First it is important to understand what it is that we are comparing, because while terms like “format”, “codec”, “encoding technology” and “stream optimisation technology” are often used interchangeably in this context, they do indicate very different things:
- Codec technologies are also known as codec “formats”. There are a number of video codec formats in use today, such as “JPEG 2000”, “MPEG-2”, “H.264” (aka “AVC” or “MPEG-4 Part 10”), “H.265” (aka “HEVC”), “VP9” and “PERSEUS 2”. A format specifies a way to interpret the content of an encoded data stream, so that a compatible decoder can decompress and play back the stream. Codec formats are extremely difficult to develop. The underlying concepts of those in use before PERSEUS can be traced back to as far as the late 1970s; for many reasons, new codec formats tend to be incremental evolutions of existing legacy codec formats, and are often based on the same data organization and compression techniques.
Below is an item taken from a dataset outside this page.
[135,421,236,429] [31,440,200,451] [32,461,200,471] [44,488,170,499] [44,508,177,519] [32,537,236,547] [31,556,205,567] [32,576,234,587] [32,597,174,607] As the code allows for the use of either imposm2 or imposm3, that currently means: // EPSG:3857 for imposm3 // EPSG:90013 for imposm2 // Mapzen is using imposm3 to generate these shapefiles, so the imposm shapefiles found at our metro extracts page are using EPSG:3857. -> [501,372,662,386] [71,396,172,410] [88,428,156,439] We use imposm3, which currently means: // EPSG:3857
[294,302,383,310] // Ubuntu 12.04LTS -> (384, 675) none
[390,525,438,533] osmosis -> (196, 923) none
- Codec implementations are particular applications of a given codec format. An implementation usually involves specific optimisations to create the best possible encoded stream. For instance, “x264” is a popular implementation of the H.264 codec format. Codec implementations are often available as Software Development Kits (SDKs) that can be used to build full-fledged encoding products, such as commercial encoder appliances used by broadcasters.
- Encoding applications and stream optimisers are specific ways to leverage a given codec implementation. For instance, several commercial encoder products are based on x264, and distinguish themselves based on the way in which they tune its input parameters, on the amount of processing power that may be used or on pre- and post-processing of the video stream.
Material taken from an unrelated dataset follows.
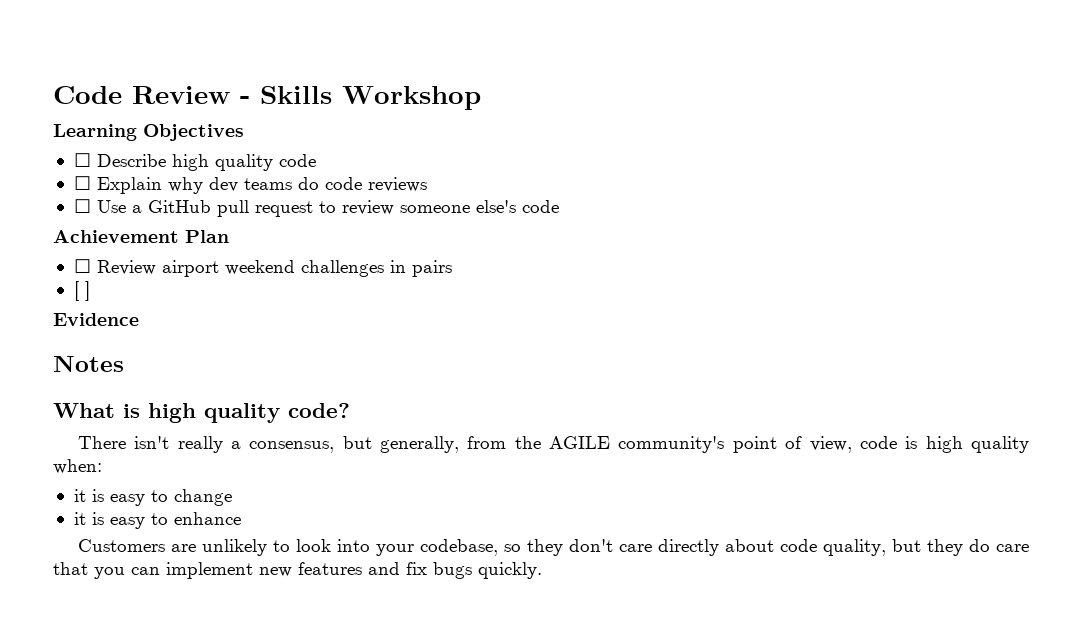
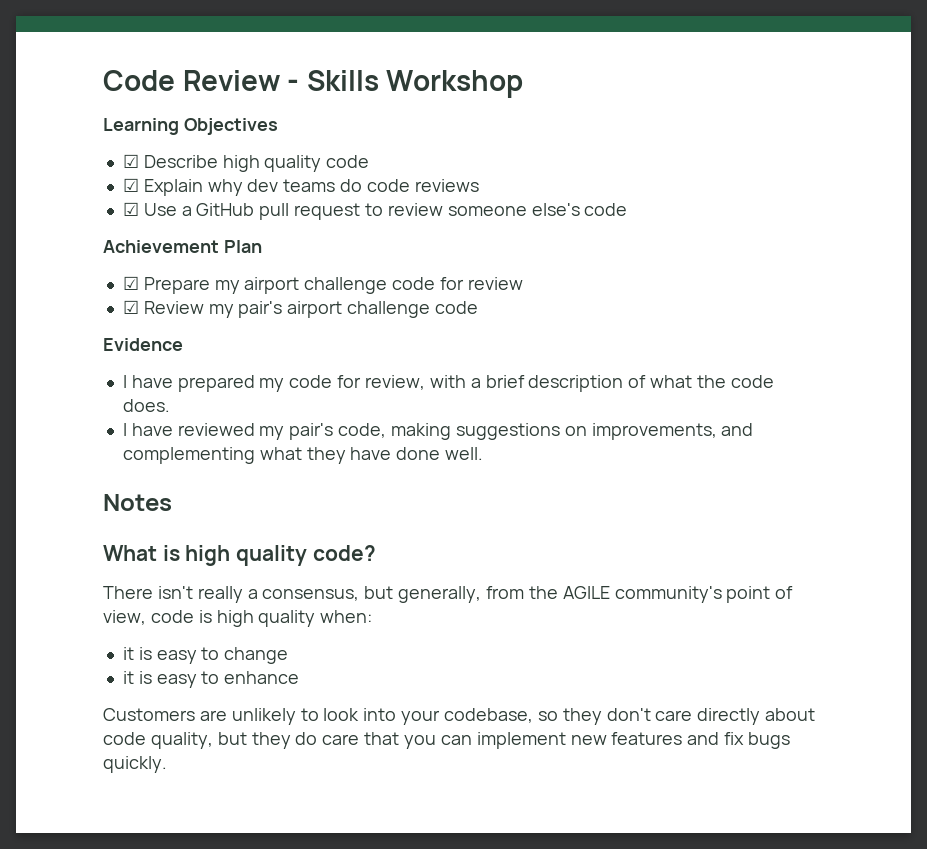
[73,153,91,167] ☐ -> [122,154,139,168] ☑
[73,176,91,190] ☐ -> [122,178,139,192] ☑
[73,199,91,213] ☐ -> [122,202,139,216] ☑
[73,259,452,277] [73,281,90,301] [53,313,139,326] ☐ Review airport weekend challenges in pairs // [ ] // Evidence -> [122,276,523,294] [122,300,478,318] [103,338,183,351] [122,375,774,392] [122,399,170,412] [122,423,754,440] [122,447,484,464] ☑ Prepare my airport challenge code for review // ☑ Review my pair's airport challenge code // Evidence // I have prepared my code for review, with a brief description of what the code does. // I have reviewed my pair's code, making suggestions on improvements, and complementing what they have done well.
Having understood what we are comparing, we should consider that it is impossible to provide a single number that summarises how much better a given product compresses with respect to another product, as much as it is impossible to generically say with a single number how much better a car is compared to another without knowing its use case.
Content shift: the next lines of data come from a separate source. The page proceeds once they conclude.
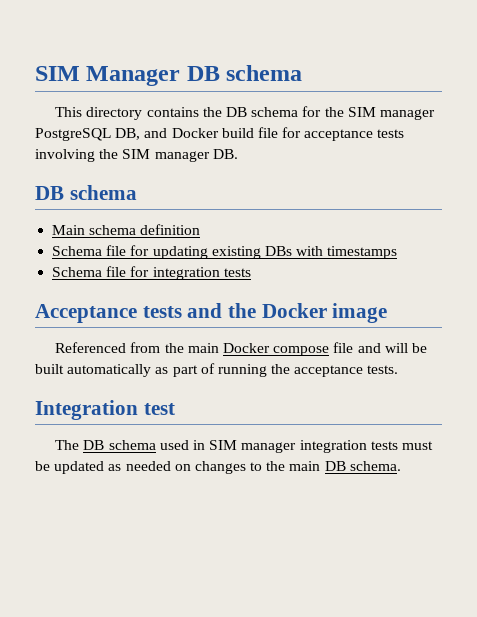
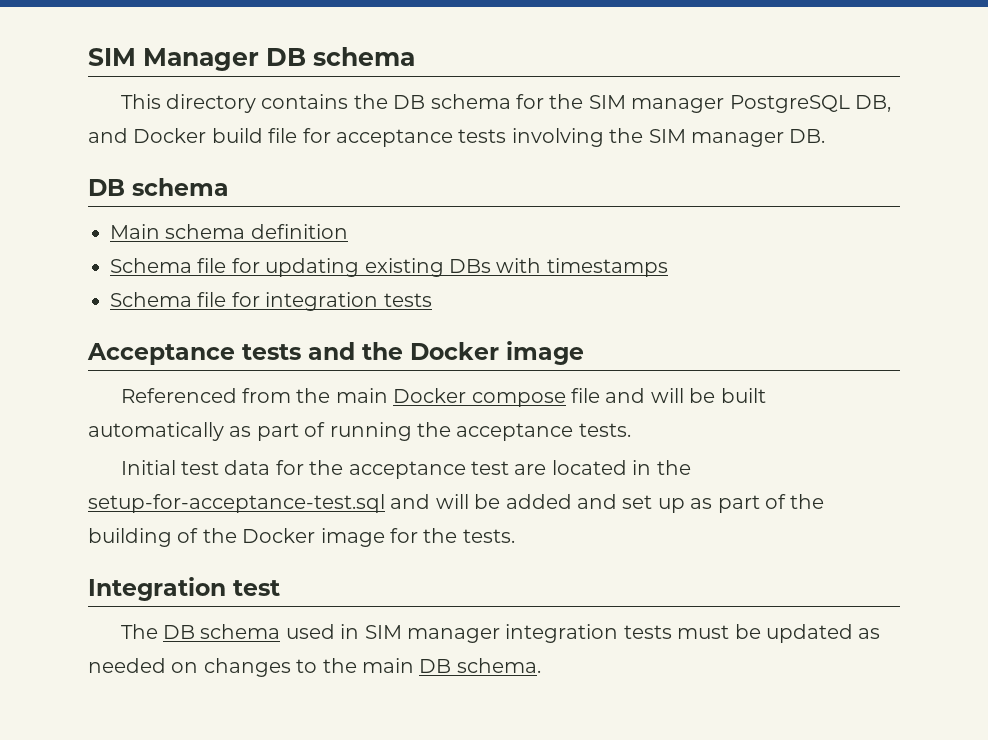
(399, 369) none -> [120,460,691,479] [88,494,825,513] [88,528,515,547] // Initial test data for the acceptance test are located in the setup-for-acceptance-test.sql and will be added and set up as part of the building of the Docker image for the tests.

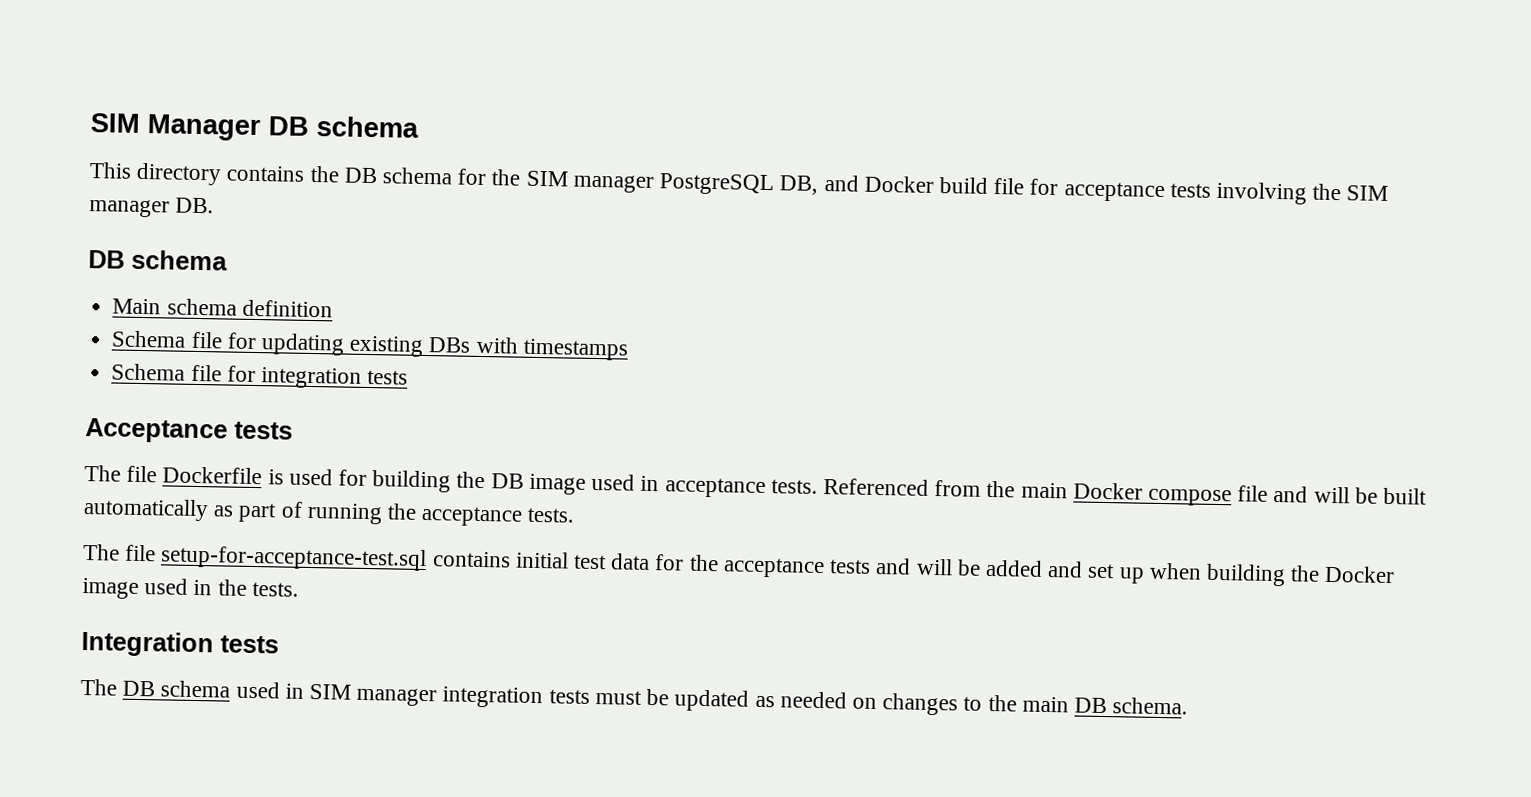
[308,341,584,365] and the Docker image // -> [84,465,818,499] // The file Dockerfile is used for building the DB image used in acceptance tests.
[120,460,176,475] Initial -> [83,543,569,572] The file setup-for-acceptance-test.sql contains initial
[471,460,691,475] [88,494,385,513] test are located in the setup-for-acceptance-test.sql -> [829,559,872,574] tests
[690,494,825,513] [88,528,418,547] as part of the building of the Docker image for -> [1148,562,1396,587] [82,577,213,599] when building the Docker image used in
[233,580,280,596] test -> [220,635,279,654] tests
Different types of images compress differently. Different series of images, even more so. For example, white noise does not compress at all (lossless compression leaves it unchanged), while a monochrome screen can be compressed perfectly, down to a single number. That being said, in practical use cases we seldom find ourselves staring at either white noise or perfectly monochrome screens.
Also, distinct implementations of the same codec format, or even different uses of the same implementation, can surprise us by compressing very differently. It is often enough to tune some of the input parameters—much like tuning a car’s engine—and/or to change the allowed encoding delay (e.g., “fast mode” versus “slow mode”, double-pass versus single-pass, long GOP versus short GOP) to obtain huge variations in compression efficiency, even within the same codec format.
In addition, given that most compression codecs have pronounced strengths and weaknesses, some of them may perform very well in a given situation, and yet be easily surpassed by others in a different scenario.
To make things even more complex, there is no recognised standard for what lossy video should look like. For example, it is obviously impossible to know beforehand whether a viewer will be looking at a video sequence without interruptions or by repeatedly pressing the pause button; however, studies show that viewers tend to be more sensitive to variations of quality in time across a series of pictures rather than to the average quality within a single frame. This makes proper scientific comparisons even more cumbersome, because it is hard to decide how to weigh image quality versus quality consistency.
As a consequence, evaluators of codecs are advised to use a combination of objective and subjective testing on relevant video clips to get a feeling for the type of performance that they can expect. In the end, the true performance of a codec can be defined only for specific content based at a given operating point, much like a comparison between the speed potential of a Ferrari and a pickup truck may only be done in the context of a driving surface (e.g., a race track or an unpaved, rutted mountain road).
Even after the most appropriate conditions for evaluation have been established, “better compression” can still be provided by multiple factors:
- implementing a given codec format differently (e.g., providing smarter optimisations to make the best use of the search space allowed within a given specification);
- calibrating an existing codec implementation better (e.g., through a smart choice of available tuning parameters);
- increasing the processing power available for encoding (e.g., deploying faster processors, or even multiple parallel encoders each with different tuning parameters, in order to choose the output with the best quality);
- developing a new codec format (e.g., PERSEUS).